The prosecution argued that as slaves, the mutineers should have allowed themselves to be bound by the conventions governing conduct between slaves and masters, but the defense succeeded in establishing that although slavery was legal in Cuba, importing slaves from Africa was not.
The judge therefore ruled that the mutineers had been free victims of kidnapping and were entitled to try and escape any way they could. The composition here is much more stately, with the canvas much longer than it is high, creating a relaxed and very harmonious flow to the figures.
The case was appealed to the U.S. Supreme Court, where former U.S. president John Quincy Adams successfully defending the mutineers (the Supreme Court upheld the lower court’s ruling).
The third mural shows the return of the surviving Africans to Sierra Leone. A group of 35 arrived in 1842, along with five missionaries and teachers who intended to try and form a Christian mission. However uplifting the subject, the composition here isn’t quite as successful: it’s a little cluttered and disorganized.
Why is it, I wonder, that blood and guts, and/or judicial suspense are apparently so much more inspirational than happy homecomings? Whether we’re talking "The Third of May" or “Law and Order,” the darker side of human nature seems to inspire more élan.
WALKER EVANS: ARTISTE OR STORY-TELLER?
The first show I saw at the Museum of Modern Art this summer was one I was looking forward to, and wound up being slightly disappointed by. It’s “Walker Evans American Photographs,” a show of approximately 60 prints from the museum’s collection that were included in the MoMA’s 1938 exhibition of Evans or its accompanying publication, that older show itself being billed as the first solo photography exhibition at MoMA (the current one will be up through January 26, 2014).
This show was organized by Sarah Hermanson Meister, a MoMA curator, with the aid of Drew Sawyer, a curatorial fellow, and has been installed in the second of those two small galleries normally devoted to abstract expressionism--thereby forming a representational bridge between a gallery with Robert Rauschenberg and a gallery with Warhol, Lichtenstein, etc.
The rationale here, according to the curt announcement in MoMA’s exhibition schedule, seems to be that Evans’ pictures of “signs and symbols, commercial culture and the vernacular” fit into this line of endeavor. Never mind that great abstract works are being consigned to storage in order to thus glorify pop artists.
To me, Walker Evans is the photographer of people par excellence—his most memorable work being in “Let Us Now Praise Famous Men.” But only about a quarter of this show is given over to pictures of people. Three-quarters of it is the various kinds of still-life arrangements focusing on building facades, posters, street scenes, and so forth.
Don’t get me wrong: many of these images are deservedly famous, while many others are unfamiliar but nonetheless memorable—and maybe half a Walker Evans is better than none. However, seeing so many of these still-life arrangements together, with so little introduction of the human element, tends to emphasize the extent to which Evans was an “art” photographer, and to undermine his truer qualities as a supreme storyteller.

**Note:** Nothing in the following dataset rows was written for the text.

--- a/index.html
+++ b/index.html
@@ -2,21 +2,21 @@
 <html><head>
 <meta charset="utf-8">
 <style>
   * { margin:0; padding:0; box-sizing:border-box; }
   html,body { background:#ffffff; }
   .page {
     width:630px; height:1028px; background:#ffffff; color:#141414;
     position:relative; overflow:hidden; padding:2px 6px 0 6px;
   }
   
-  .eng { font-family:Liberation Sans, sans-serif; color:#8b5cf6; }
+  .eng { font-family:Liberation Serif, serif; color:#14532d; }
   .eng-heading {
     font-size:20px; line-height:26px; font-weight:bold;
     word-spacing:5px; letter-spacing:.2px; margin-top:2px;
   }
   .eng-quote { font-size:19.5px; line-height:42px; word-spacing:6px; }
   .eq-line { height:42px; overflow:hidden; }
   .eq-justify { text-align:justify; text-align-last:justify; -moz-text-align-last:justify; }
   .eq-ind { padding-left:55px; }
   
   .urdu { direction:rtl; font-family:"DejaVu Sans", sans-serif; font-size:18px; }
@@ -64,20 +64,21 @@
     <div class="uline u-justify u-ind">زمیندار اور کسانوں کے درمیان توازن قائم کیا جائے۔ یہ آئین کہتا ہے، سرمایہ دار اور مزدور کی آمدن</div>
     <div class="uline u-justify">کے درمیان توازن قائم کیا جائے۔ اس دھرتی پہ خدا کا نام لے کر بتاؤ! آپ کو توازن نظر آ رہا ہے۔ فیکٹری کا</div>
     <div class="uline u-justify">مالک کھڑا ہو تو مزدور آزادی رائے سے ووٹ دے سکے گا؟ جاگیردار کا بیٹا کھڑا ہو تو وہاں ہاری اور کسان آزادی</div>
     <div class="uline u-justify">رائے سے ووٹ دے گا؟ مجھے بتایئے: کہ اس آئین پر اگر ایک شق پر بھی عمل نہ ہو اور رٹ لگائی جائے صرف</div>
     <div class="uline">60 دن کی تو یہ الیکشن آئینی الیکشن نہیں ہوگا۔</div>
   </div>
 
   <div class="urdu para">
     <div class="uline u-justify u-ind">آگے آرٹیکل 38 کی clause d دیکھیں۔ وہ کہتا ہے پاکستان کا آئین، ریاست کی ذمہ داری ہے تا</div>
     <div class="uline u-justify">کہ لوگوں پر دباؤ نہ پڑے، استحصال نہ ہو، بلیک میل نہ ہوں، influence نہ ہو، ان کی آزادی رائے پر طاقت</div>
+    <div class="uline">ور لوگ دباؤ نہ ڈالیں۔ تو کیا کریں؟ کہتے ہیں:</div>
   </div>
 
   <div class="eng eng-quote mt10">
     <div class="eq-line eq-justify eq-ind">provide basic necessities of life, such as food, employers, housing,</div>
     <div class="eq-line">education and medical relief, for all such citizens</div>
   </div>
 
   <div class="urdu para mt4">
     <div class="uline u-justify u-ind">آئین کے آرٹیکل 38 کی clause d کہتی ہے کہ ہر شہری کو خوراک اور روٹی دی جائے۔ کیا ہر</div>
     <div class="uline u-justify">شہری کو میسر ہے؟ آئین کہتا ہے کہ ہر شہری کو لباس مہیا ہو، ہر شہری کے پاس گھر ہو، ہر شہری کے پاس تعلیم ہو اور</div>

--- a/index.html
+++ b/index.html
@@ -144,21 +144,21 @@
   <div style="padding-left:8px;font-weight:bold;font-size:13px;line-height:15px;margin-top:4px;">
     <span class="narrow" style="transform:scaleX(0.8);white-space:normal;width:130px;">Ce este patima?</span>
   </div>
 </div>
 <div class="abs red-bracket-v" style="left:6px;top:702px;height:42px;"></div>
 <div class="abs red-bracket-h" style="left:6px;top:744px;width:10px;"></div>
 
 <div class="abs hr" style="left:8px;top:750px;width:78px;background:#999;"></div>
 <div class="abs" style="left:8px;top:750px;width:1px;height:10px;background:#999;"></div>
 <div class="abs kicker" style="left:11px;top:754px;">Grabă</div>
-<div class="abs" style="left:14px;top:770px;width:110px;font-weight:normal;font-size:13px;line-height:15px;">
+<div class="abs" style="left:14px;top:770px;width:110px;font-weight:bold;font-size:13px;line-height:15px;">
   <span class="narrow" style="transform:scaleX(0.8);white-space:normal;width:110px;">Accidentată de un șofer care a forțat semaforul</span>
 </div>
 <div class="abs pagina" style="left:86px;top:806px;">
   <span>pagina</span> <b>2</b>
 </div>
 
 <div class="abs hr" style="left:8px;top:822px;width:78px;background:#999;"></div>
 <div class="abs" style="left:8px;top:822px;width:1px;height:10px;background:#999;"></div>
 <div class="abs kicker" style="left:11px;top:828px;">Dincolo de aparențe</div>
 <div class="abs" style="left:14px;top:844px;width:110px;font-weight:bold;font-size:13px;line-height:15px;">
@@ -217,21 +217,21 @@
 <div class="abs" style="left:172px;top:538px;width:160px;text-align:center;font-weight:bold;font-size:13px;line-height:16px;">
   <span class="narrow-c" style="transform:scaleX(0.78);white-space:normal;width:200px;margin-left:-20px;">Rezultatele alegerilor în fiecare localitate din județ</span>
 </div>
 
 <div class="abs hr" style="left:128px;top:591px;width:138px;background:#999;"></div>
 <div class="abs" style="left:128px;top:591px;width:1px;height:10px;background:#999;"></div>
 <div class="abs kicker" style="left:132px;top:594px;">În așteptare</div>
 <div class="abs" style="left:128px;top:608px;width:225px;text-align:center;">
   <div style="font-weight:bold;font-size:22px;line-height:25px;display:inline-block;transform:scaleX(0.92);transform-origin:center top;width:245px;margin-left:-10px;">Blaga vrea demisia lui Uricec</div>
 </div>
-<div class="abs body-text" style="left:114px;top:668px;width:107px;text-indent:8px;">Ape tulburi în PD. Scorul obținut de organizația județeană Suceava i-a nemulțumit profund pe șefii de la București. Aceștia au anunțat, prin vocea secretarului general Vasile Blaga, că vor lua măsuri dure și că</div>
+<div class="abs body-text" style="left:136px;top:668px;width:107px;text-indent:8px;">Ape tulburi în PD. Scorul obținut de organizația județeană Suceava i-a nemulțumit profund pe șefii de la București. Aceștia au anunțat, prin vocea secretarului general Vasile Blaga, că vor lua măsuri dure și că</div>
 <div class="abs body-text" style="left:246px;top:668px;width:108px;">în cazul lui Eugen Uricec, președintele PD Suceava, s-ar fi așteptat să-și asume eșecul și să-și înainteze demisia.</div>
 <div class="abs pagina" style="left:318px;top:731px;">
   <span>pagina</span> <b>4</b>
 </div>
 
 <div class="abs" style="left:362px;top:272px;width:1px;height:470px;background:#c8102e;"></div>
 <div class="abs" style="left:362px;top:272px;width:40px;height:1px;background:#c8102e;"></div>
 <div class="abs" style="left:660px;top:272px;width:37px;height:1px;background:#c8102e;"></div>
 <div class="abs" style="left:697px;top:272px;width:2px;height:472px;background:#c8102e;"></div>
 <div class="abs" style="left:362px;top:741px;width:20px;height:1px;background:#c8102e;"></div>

If you can live with this caveat, you may enjoy this show—particularly since it isn’t entirely bereft of the human factor. Evans is so well known for his photographs of very poor and badly-dressed white people that we forget he could also do well-dressed white people, and both well- and badly-dressed black people. One of the images that I found most memorable in this show was his portrait of a very well-dressed, very dark-skinned Cuban gentleman—who could almost have been a descendant of one of those mutineers on the Amistad, if they’d been forced to come ashore.